(Saved data entries)
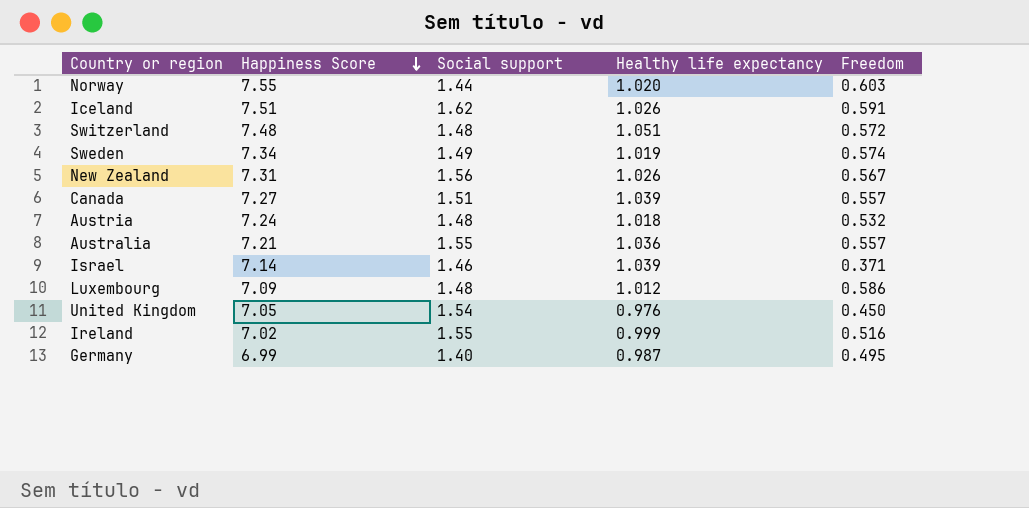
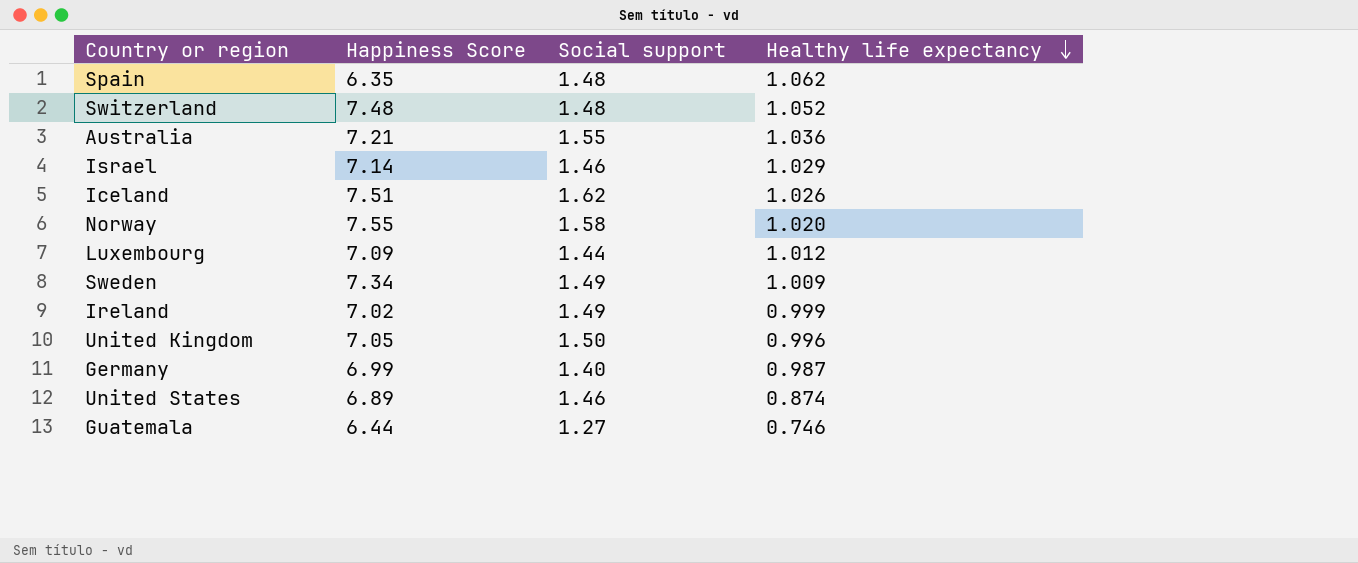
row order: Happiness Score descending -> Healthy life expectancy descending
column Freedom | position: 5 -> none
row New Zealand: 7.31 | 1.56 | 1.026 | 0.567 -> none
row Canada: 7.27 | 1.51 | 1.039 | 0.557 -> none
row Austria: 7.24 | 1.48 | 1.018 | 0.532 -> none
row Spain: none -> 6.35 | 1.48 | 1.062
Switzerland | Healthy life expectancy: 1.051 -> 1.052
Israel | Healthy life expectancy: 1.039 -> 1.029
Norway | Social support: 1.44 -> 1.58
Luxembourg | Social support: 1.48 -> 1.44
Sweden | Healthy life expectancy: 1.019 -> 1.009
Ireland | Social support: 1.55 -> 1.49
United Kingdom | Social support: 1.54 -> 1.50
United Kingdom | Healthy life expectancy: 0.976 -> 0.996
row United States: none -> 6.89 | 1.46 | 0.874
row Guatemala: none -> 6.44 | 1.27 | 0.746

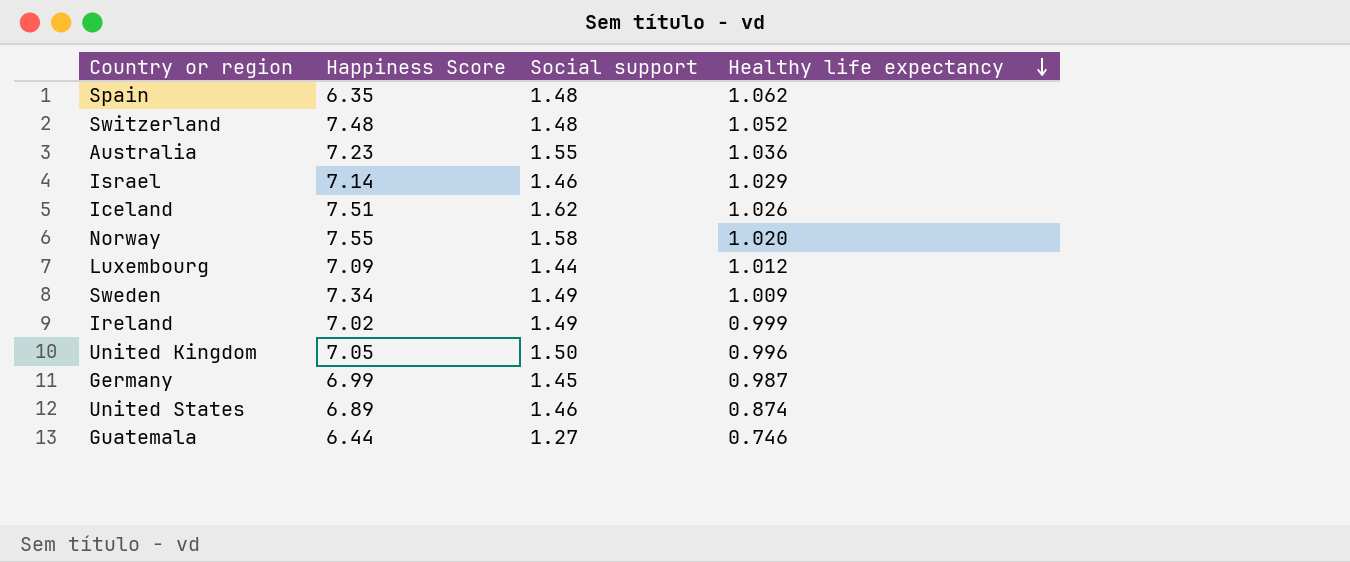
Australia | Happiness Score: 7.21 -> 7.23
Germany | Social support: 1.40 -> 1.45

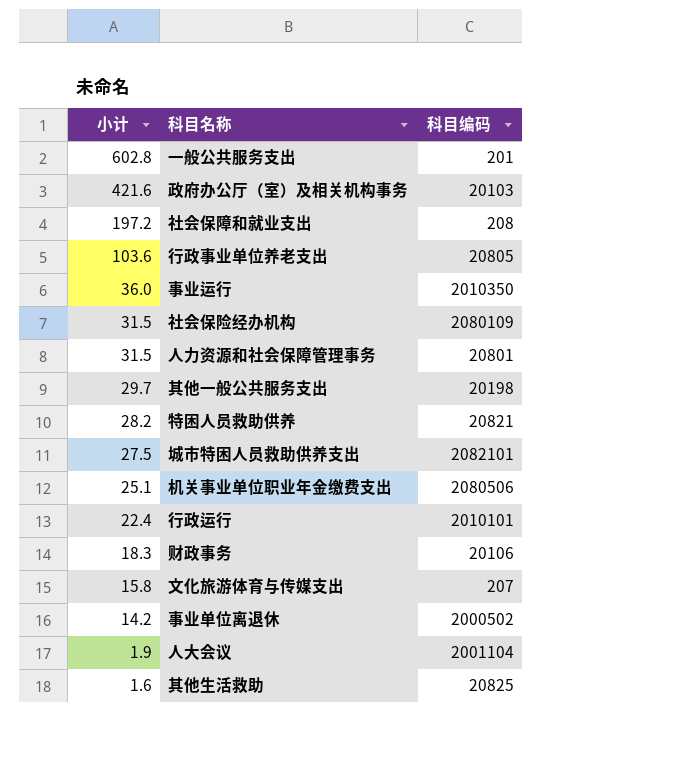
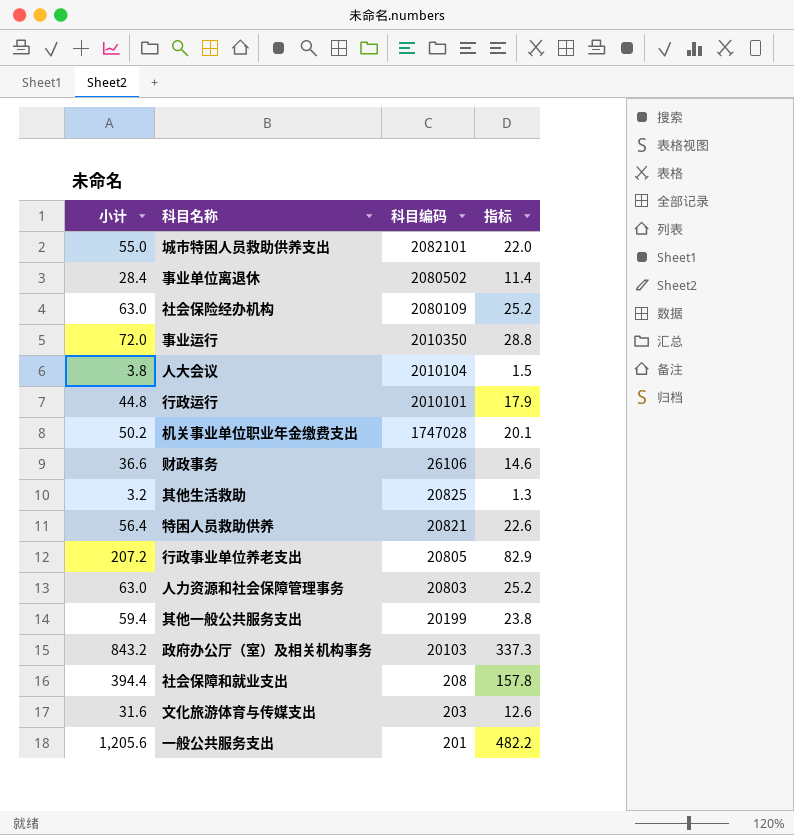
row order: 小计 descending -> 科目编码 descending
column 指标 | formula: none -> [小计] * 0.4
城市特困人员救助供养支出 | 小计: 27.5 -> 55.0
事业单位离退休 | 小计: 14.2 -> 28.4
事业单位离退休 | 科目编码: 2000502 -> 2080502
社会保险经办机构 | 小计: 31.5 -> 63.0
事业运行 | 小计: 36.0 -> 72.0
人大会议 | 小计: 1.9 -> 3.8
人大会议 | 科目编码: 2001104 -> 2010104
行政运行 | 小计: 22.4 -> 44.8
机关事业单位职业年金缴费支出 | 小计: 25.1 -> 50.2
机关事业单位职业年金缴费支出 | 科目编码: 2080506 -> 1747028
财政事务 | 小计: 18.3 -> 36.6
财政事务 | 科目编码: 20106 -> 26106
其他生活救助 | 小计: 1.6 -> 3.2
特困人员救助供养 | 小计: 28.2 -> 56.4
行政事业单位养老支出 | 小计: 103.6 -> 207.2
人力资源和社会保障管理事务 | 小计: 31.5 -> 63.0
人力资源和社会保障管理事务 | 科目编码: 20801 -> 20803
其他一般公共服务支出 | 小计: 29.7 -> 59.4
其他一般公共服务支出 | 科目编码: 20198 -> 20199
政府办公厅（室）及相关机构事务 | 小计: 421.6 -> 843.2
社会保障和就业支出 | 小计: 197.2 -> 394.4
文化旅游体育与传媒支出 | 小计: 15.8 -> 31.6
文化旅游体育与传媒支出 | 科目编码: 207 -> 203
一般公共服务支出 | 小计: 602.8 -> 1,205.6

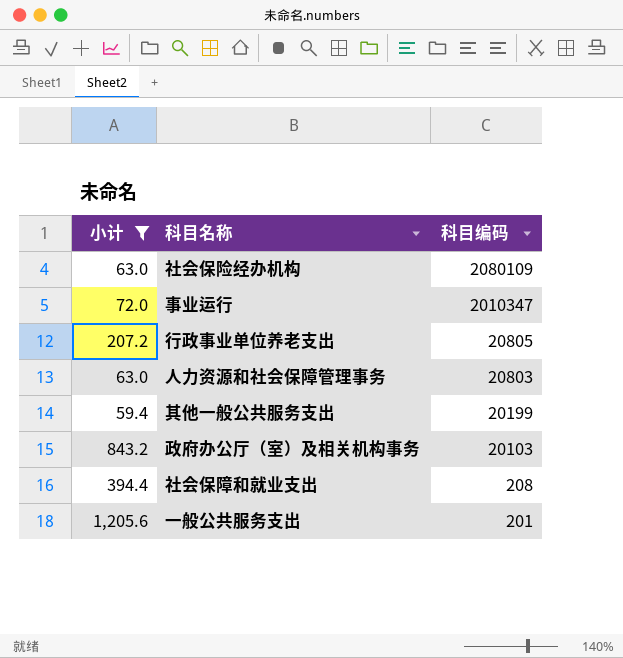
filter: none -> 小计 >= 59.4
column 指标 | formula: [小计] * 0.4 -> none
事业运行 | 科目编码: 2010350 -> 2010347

• **Exercise aim**: Exactly how many lines of the data include the word "人力资源和社会保障管理事务"? Reply with that number only.

• **Task result**: 2